* **What you will do**
From the line containing "- CEPT Common" to the final line of the listing, restate each line word for word and add nothing.
□ □ □ □ □
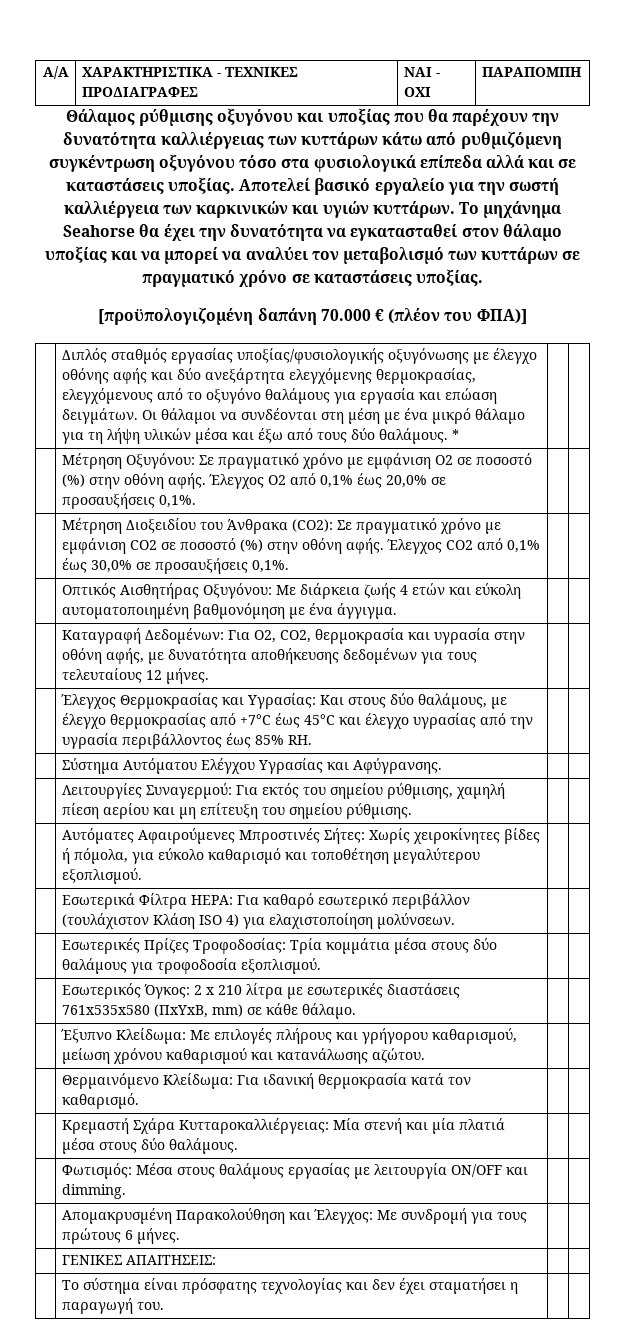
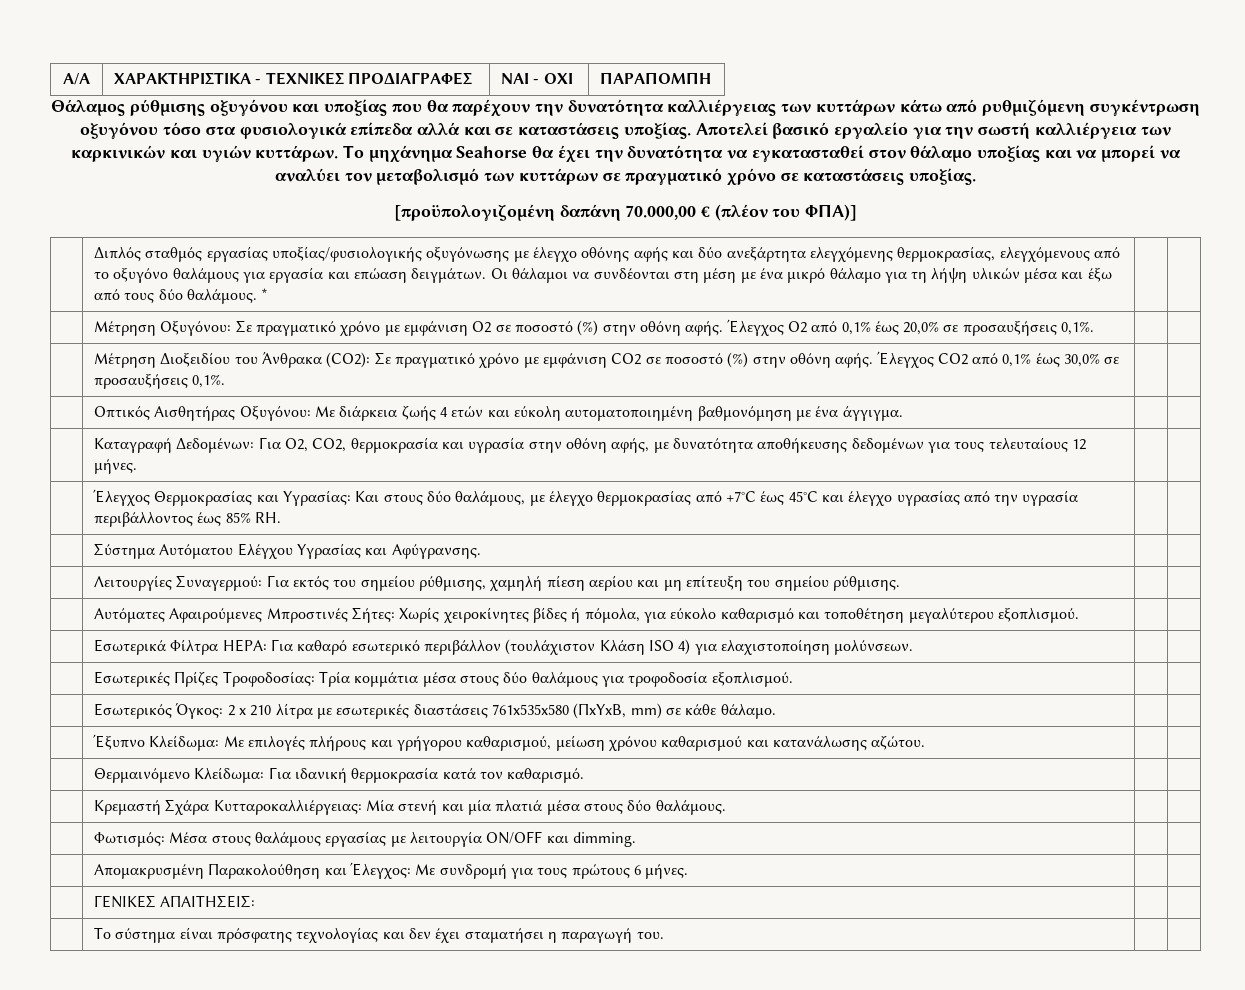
- [προϋπολογιζομένη δαπάνη 70.000 € (πλέον του ΦΠΑ)]
+ [προϋπολογιζομένη δαπάνη 70.000,00 € (πλέον του ΦΠΑ)]

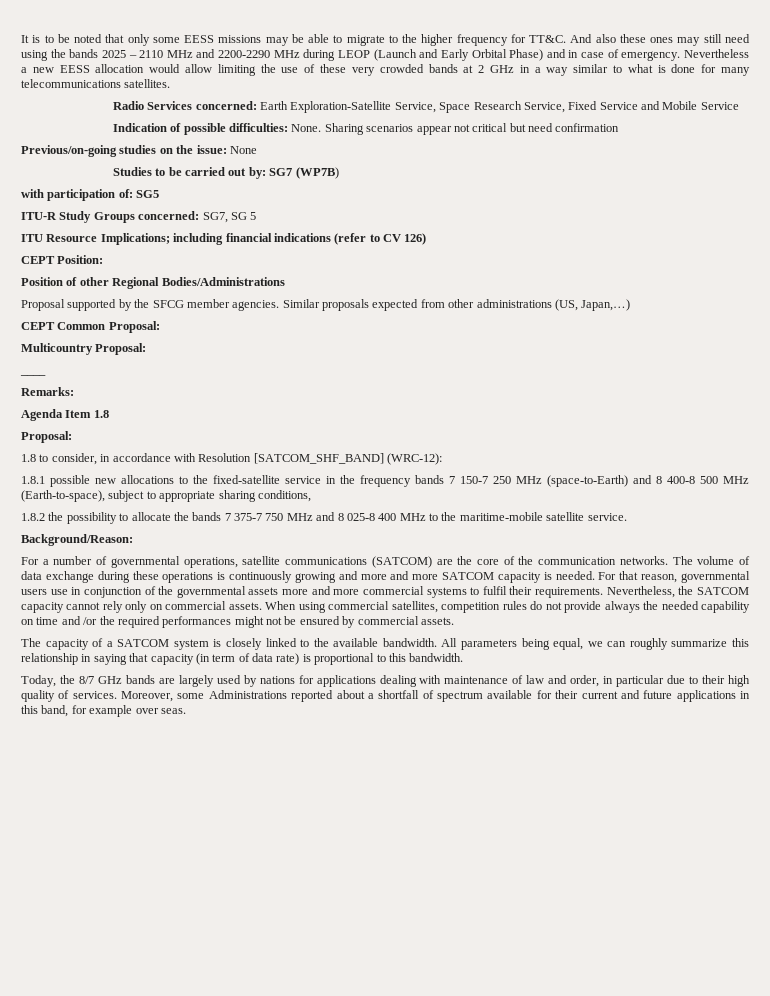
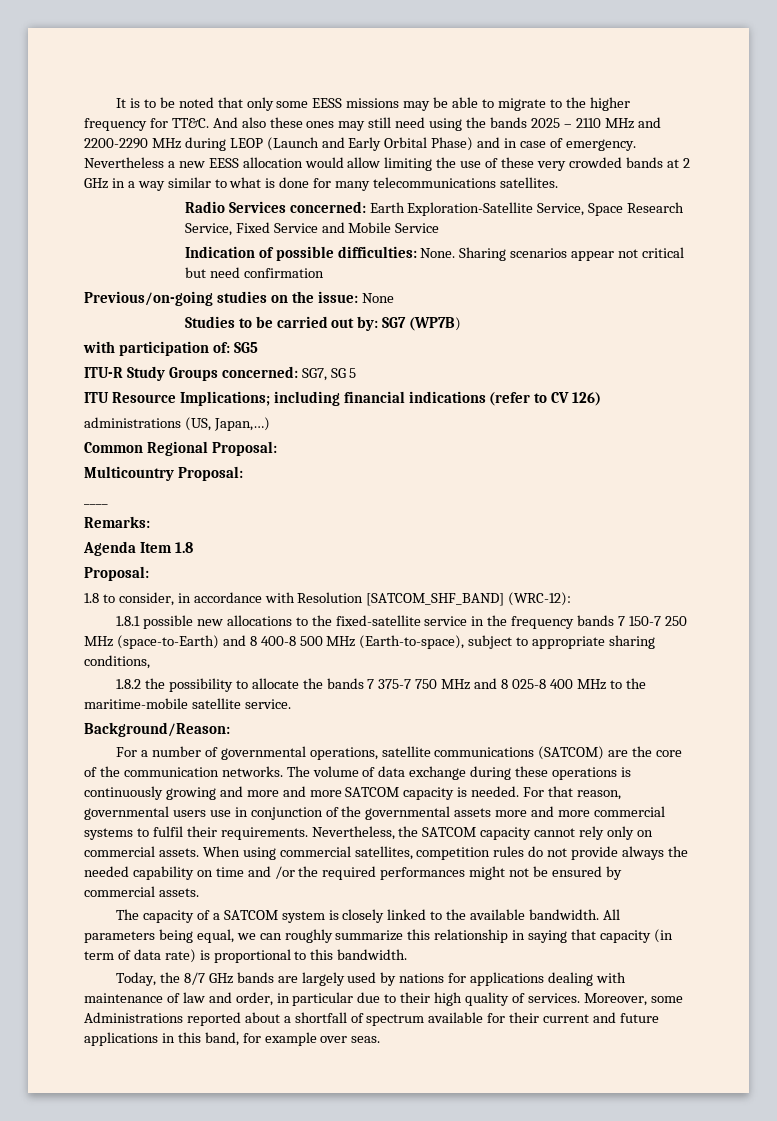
- CEPT Position:
- Position of other Regional Bodies/Administrations
- Proposal supported by the SFCG member agencies. Similar proposals expected from other administrations (US, Japan,…)
+ administrations (US, Japan,…)
- CEPT Common Proposal:
+ Common Regional Proposal:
□ □ □ □ □
* **Exercise output**
- CEPT Common Proposal:
+ Common Regional Proposal:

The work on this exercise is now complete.